Scientists in Belgium have developed a new CO2-based method for making polyurethane (PU)-based plastics that are easy to recycle. Such plastics are difficult and, in the case of thermosets, almost impossible to recycle. They also require toxic isocyanates during manufacturing.
The team at the University of Liège’s chemistry department has produced oxazolidone monomers from CO2, with a process described in a recent issue of the Journal of the American Chemical Society as facile, scalable and starting from cheap reagents.
These are then copolymerized with a CO2-based polythiol under mild conditions and in the presence of a catalytic amount of acid to create polymer networks.
By tweaking the copolymerization reaction, the networks can be tuned to have a range of mechanical properties similar to commodity plastics ranging from polydimethylsiloxane (PDMS)-like elastomers to polystyrene-like rigid plastics.
According to Christophe Detrembleur, research director at Liège, further studies on the new chemistry and building blocks are currently underway and focus on recyclable 3D printed/printable products, coatings and adhesives.
“We are currently more involved in their mechanical recycling as this is the easiest to implement to reuse and reshape products.
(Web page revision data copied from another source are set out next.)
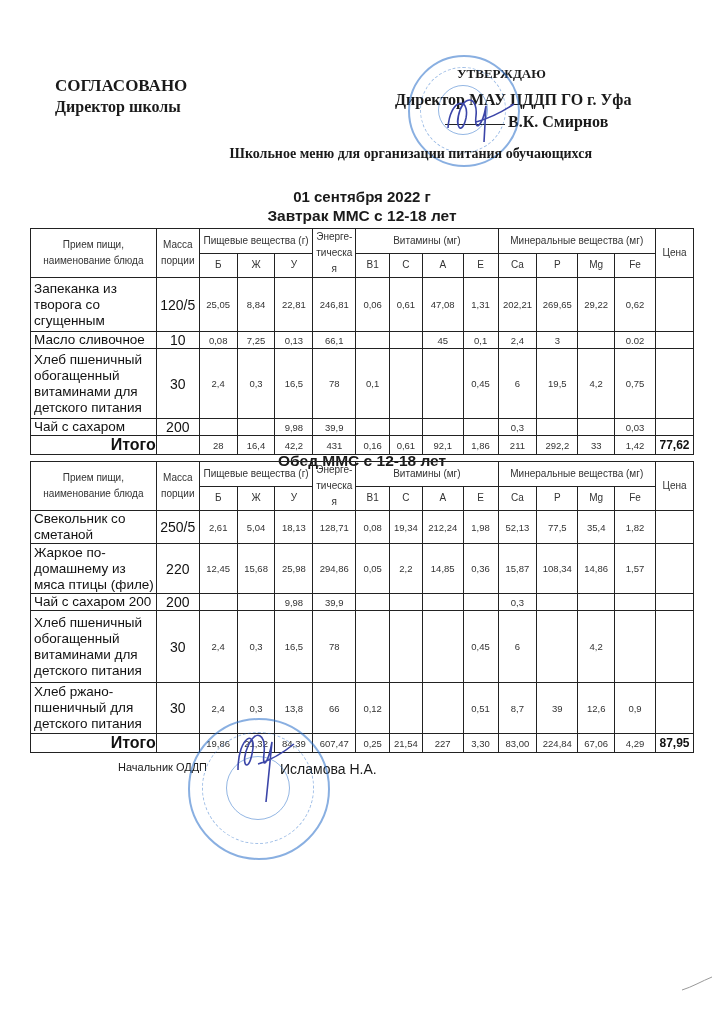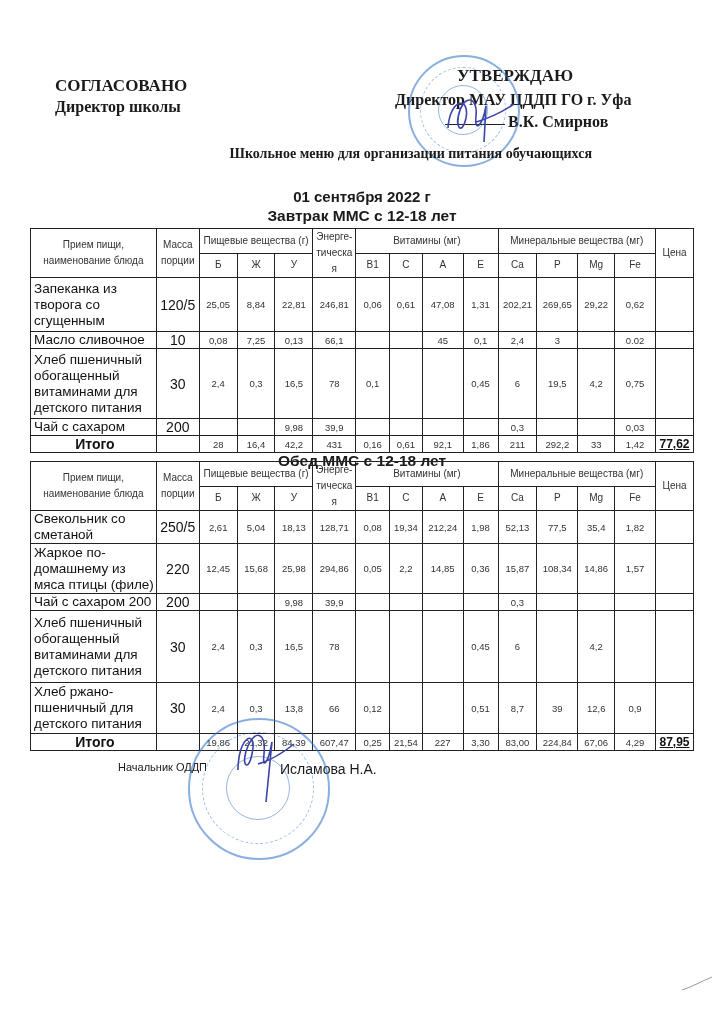--- a/index.html
+++ b/index.html
@@ -10,7 +10,7 @@
 
   .approve-left-1 { left:55px; top:76px; font-size:17px; }
   .approve-left-2 { left:55px; top:98px; font-size:16px; }
-  .approve-right-1 { left:457px; top:66px; font-size:17px; }
+  .approve-right-1 { left:457px; top:66px; font-size:13px; }
   .approve-right-2 { left:395px; top:91px; font-size:16px; }
   .approve-right-3 { left:508px; top:113px; font-size:16px; }
   .sig-line { left:445px; top:124px; width:60px; height:0; border-top:1px solid #222; }

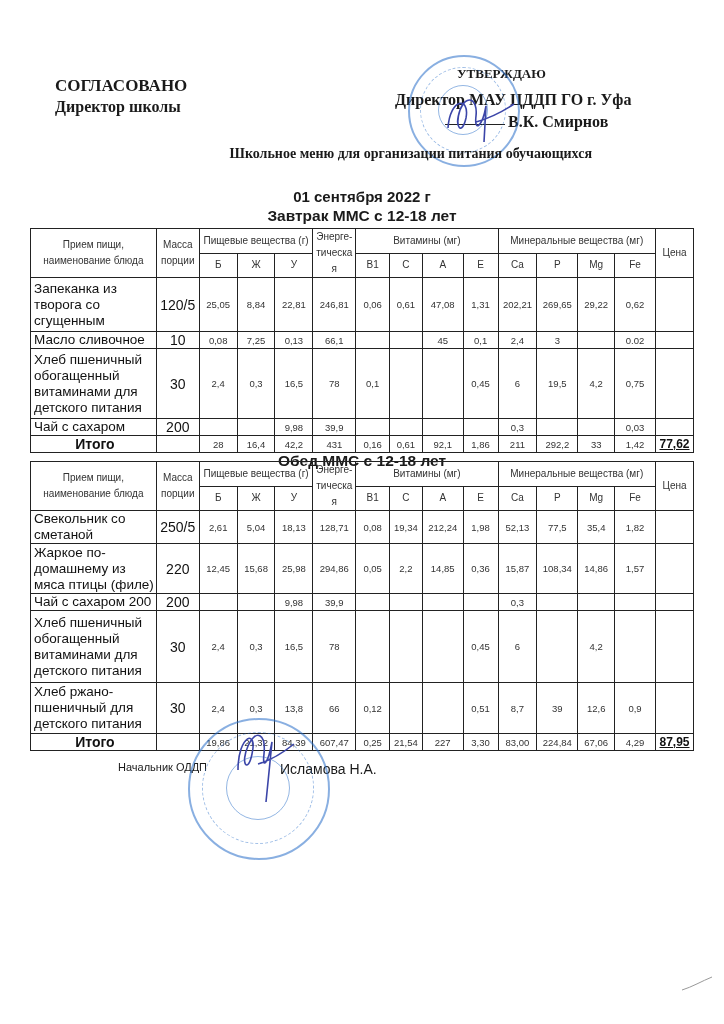--- a/index.html
+++ b/index.html
@@ -27,7 +27,7 @@
   table.menu td { font-size:9.5px; color:#333; }
   table.menu td.name { text-align:left; font-size:13.5px; line-height:16px; padding-left:3px; color:#111; }
   table.menu td.mass { font-size:14px; color:#111; }
-  table.menu td.total-label { text-align:center; font-weight:bold; font-size:14px; padding-left:3px; color:#111; }
+  table.menu td.total-label { text-align:right; font-weight:bold; font-size:16px; padding-left:3px; color:#111; }
   table.menu td.price { font-weight:bold; font-size:12px; color:#111;text-decoration:underline; }
   #breakfast { top:228px; width:664px; }
   #lunch { top:461px; width:664px; }

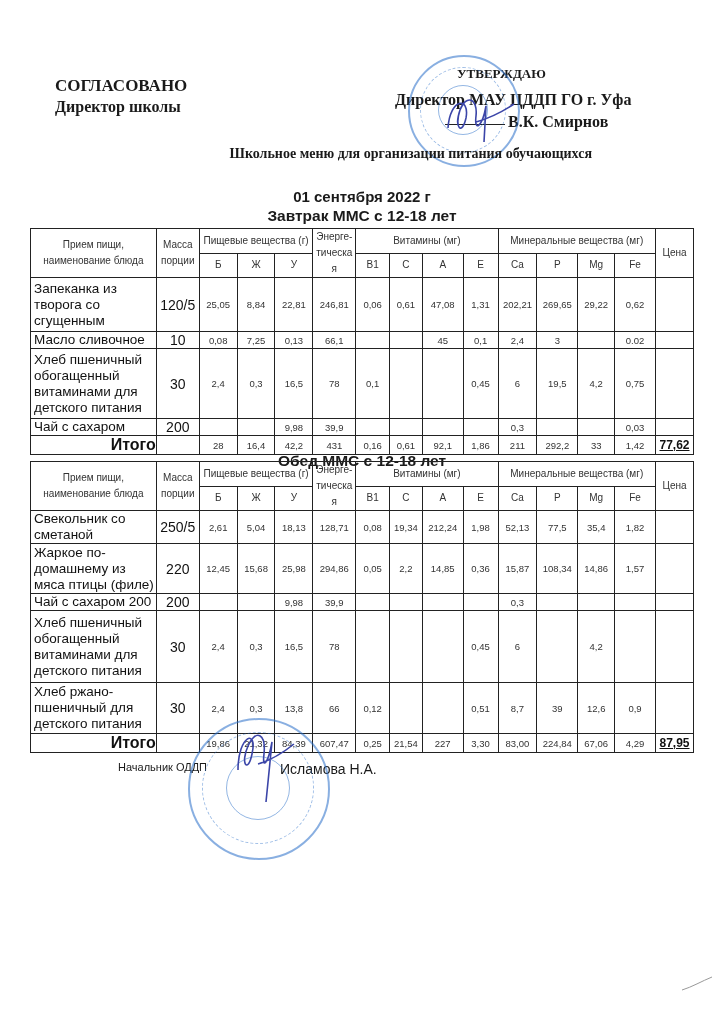--- a/index.html
+++ b/index.html
@@ -28,7 +28,7 @@
   table.menu td.name { text-align:left; font-size:13.5px; line-height:16px; padding-left:3px; color:#111; }
   table.menu td.mass { font-size:14px; color:#111; }
   table.menu td.total-label { text-align:right; font-weight:bold; font-size:16px; padding-left:3px; color:#111; }
-  table.menu td.price { font-weight:bold; font-size:12px; color:#111;text-decoration:underline; }
+  table.menu td.price { font-weight:bold; font-size:12px; color:#111; }
   #breakfast { top:228px; width:664px; }
   #lunch { top:461px; width:664px; }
The product to be recycled can be extruded and/or compression molded to reform another object. However, this depends on the product being studied. The advantage of our process is that we can choose the recycling option depending on the needs,” he explained.
The new studies also have increased the initial 20g yield to up to 200g — the maximum needed for these investigations. For confidentiality reasons, Detrembleur isn’t able to elaborate on the process but says it’s very easy to scale up: “I do not see major issues for larger scale production — just the need for a reactor able to work under CO2 pressure.”
He also hints at industrial interest in the work: “These plastics are recyclable non-isocyanate polyurethanes (NIPUs), thus a class of greener polyurethanes. The PU business is extremely large, and most producers are looking for alternatives that are not only isocyanate-free but also recyclable, which is what we have here with our new products. There is thus an industrial interest in recyclable NIPUs, but I cannot go into detail.”
Meanwhile, the paper notes that while the new polymers show great potential for circular materials currently being made of PUs, their application could go well beyond, for example, by using dynamic linkages to improve the recyclability of other thermosets.